### Problem description
The entries below should be copied exactly and completely.

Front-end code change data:
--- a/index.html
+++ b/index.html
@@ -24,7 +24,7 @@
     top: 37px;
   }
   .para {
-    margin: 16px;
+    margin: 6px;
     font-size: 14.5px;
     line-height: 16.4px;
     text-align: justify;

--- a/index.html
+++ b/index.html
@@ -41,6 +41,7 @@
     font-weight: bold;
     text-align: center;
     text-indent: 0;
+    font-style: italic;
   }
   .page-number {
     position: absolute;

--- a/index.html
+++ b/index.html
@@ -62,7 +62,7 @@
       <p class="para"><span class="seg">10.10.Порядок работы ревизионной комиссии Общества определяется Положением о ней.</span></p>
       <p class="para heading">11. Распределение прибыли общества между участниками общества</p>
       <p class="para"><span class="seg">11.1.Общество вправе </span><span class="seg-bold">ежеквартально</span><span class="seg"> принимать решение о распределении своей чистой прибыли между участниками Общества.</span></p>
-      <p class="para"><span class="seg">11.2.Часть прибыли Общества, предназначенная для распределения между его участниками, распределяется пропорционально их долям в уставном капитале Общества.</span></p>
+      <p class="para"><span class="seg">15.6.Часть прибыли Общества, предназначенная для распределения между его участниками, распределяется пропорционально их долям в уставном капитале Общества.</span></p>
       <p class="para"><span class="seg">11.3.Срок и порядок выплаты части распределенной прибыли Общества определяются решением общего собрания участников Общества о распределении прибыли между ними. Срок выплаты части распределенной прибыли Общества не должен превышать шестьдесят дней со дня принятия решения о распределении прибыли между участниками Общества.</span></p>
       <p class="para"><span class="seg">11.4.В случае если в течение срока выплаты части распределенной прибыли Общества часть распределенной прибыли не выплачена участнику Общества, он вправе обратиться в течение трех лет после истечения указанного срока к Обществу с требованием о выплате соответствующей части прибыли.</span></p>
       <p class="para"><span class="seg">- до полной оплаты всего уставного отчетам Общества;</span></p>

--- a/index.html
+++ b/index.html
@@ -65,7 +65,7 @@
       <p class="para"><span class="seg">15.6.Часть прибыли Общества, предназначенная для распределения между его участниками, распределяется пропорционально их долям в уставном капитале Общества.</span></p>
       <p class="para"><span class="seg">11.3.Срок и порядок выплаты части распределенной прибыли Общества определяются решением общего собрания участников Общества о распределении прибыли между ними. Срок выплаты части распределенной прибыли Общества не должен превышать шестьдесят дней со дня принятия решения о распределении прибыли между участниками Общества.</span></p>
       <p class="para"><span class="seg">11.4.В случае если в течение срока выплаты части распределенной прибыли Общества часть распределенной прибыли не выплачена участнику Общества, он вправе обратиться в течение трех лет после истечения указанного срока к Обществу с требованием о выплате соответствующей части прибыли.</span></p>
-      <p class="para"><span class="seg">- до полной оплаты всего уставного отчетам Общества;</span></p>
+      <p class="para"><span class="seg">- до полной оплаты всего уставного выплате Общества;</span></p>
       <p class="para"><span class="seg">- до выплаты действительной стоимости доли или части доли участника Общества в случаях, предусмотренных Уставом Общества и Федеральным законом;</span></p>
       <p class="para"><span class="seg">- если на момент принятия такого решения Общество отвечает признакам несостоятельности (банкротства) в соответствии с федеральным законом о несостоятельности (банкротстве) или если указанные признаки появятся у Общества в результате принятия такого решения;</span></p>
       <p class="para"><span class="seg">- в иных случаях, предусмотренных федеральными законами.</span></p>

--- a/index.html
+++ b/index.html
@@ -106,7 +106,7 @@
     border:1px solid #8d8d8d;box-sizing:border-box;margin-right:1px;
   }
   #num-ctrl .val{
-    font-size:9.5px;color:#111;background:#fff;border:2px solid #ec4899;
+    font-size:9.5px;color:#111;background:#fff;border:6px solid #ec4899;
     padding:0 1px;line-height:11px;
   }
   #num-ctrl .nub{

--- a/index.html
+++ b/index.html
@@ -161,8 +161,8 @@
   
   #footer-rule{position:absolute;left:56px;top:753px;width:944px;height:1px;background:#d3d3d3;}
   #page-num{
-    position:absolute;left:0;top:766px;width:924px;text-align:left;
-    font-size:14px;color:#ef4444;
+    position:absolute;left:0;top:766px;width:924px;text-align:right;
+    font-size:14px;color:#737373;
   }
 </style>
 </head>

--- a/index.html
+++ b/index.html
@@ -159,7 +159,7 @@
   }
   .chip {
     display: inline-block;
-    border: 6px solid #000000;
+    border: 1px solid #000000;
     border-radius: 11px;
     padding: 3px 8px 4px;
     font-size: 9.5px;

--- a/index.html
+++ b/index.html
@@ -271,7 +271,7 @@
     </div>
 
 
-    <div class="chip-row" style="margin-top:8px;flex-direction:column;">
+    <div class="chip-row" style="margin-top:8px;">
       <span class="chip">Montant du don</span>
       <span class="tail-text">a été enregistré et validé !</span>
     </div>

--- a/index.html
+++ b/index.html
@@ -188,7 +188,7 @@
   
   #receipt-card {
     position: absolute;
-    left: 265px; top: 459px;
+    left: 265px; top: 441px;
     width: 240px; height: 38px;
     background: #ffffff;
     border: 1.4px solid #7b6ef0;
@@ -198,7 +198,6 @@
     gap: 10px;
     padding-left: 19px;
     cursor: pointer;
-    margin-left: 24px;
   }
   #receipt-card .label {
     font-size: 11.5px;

### Answer section
--- a/index.html
+++ b/index.html
@@ -24,7 +24,7 @@
     top: 37px;
   }
   .para {
-    margin: 16px;
+    margin: 6px;
     font-size: 14.5px;
     line-height: 16.4px;
     text-align: justify;

--- a/index.html
+++ b/index.html
@@ -41,6 +41,7 @@
     font-weight: bold;
     text-align: center;
     text-indent: 0;
+    font-style: italic;
   }
   .page-number {
     position: absolute;

--- a/index.html
+++ b/index.html
@@ -62,7 +62,7 @@
       <p class="para"><span class="seg">10.10.Порядок работы ревизионной комиссии Общества определяется Положением о ней.</span></p>
       <p class="para heading">11. Распределение прибыли общества между участниками общества</p>
       <p class="para"><span class="seg">11.1.Общество вправе </span><span class="seg-bold">ежеквартально</span><span class="seg"> принимать решение о распределении своей чистой прибыли между участниками Общества.</span></p>
-      <p class="para"><span class="seg">11.2.Часть прибыли Общества, предназначенная для распределения между его участниками, распределяется пропорционально их долям в уставном капитале Общества.</span></p>
+      <p class="para"><span class="seg">15.6.Часть прибыли Общества, предназначенная для распределения между его участниками, распределяется пропорционально их долям в уставном капитале Общества.</span></p>
       <p class="para"><span class="seg">11.3.Срок и порядок выплаты части распределенной прибыли Общества определяются решением общего собрания участников Общества о распределении прибыли между ними. Срок выплаты части распределенной прибыли Общества не должен превышать шестьдесят дней со дня принятия решения о распределении прибыли между участниками Общества.</span></p>
       <p class="para"><span class="seg">11.4.В случае если в течение срока выплаты части распределенной прибыли Общества часть распределенной прибыли не выплачена участнику Общества, он вправе обратиться в течение трех лет после истечения указанного срока к Обществу с требованием о выплате соответствующей части прибыли.</span></p>
       <p class="para"><span class="seg">- до полной оплаты всего уставного отчетам Общества;</span></p>

--- a/index.html
+++ b/index.html
@@ -65,7 +65,7 @@
       <p class="para"><span class="seg">15.6.Часть прибыли Общества, предназначенная для распределения между его участниками, распределяется пропорционально их долям в уставном капитале Общества.</span></p>
       <p class="para"><span class="seg">11.3.Срок и порядок выплаты части распределенной прибыли Общества определяются решением общего собрания участников Общества о распределении прибыли между ними. Срок выплаты части распределенной прибыли Общества не должен превышать шестьдесят дней со дня принятия решения о распределении прибыли между участниками Общества.</span></p>
       <p class="para"><span class="seg">11.4.В случае если в течение срока выплаты части распределенной прибыли Общества часть распределенной прибыли не выплачена участнику Общества, он вправе обратиться в течение трех лет после истечения указанного срока к Обществу с требованием о выплате соответствующей части прибыли.</span></p>
-      <p class="para"><span class="seg">- до полной оплаты всего уставного отчетам Общества;</span></p>
+      <p class="para"><span class="seg">- до полной оплаты всего уставного выплате Общества;</span></p>
       <p class="para"><span class="seg">- до выплаты действительной стоимости доли или части доли участника Общества в случаях, предусмотренных Уставом Общества и Федеральным законом;</span></p>
       <p class="para"><span class="seg">- если на момент принятия такого решения Общество отвечает признакам несостоятельности (банкротства) в соответствии с федеральным законом о несостоятельности (банкротстве) или если указанные признаки появятся у Общества в результате принятия такого решения;</span></p>
       <p class="para"><span class="seg">- в иных случаях, предусмотренных федеральными законами.</span></p>

--- a/index.html
+++ b/index.html
@@ -106,7 +106,7 @@
     border:1px solid #8d8d8d;box-sizing:border-box;margin-right:1px;
   }
   #num-ctrl .val{
-    font-size:9.5px;color:#111;background:#fff;border:2px solid #ec4899;
+    font-size:9.5px;color:#111;background:#fff;border:6px solid #ec4899;
     padding:0 1px;line-height:11px;
   }
   #num-ctrl .nub{

--- a/index.html
+++ b/index.html
@@ -161,8 +161,8 @@
   
   #footer-rule{position:absolute;left:56px;top:753px;width:944px;height:1px;background:#d3d3d3;}
   #page-num{
-    position:absolute;left:0;top:766px;width:924px;text-align:left;
-    font-size:14px;color:#ef4444;
+    position:absolute;left:0;top:766px;width:924px;text-align:right;
+    font-size:14px;color:#737373;
   }
 </style>
 </head>

--- a/index.html
+++ b/index.html
@@ -159,7 +159,7 @@
   }
   .chip {
     display: inline-block;
-    border: 6px solid #000000;
+    border: 1px solid #000000;
     border-radius: 11px;
     padding: 3px 8px 4px;
     font-size: 9.5px;

--- a/index.html
+++ b/index.html
@@ -271,7 +271,7 @@
     </div>
 
 
-    <div class="chip-row" style="margin-top:8px;flex-direction:column;">
+    <div class="chip-row" style="margin-top:8px;">
       <span class="chip">Montant du don</span>
       <span class="tail-text">a été enregistré et validé !</span>
     </div>

--- a/index.html
+++ b/index.html
@@ -188,7 +188,7 @@
   
   #receipt-card {
     position: absolute;
-    left: 265px; top: 459px;
+    left: 265px; top: 441px;
     width: 240px; height: 38px;
     background: #ffffff;
     border: 1.4px solid #7b6ef0;
@@ -198,7 +198,6 @@
     gap: 10px;
     padding-left: 19px;
     cursor: pointer;
-    margin-left: 24px;
   }
   #receipt-card .label {
     font-size: 11.5px;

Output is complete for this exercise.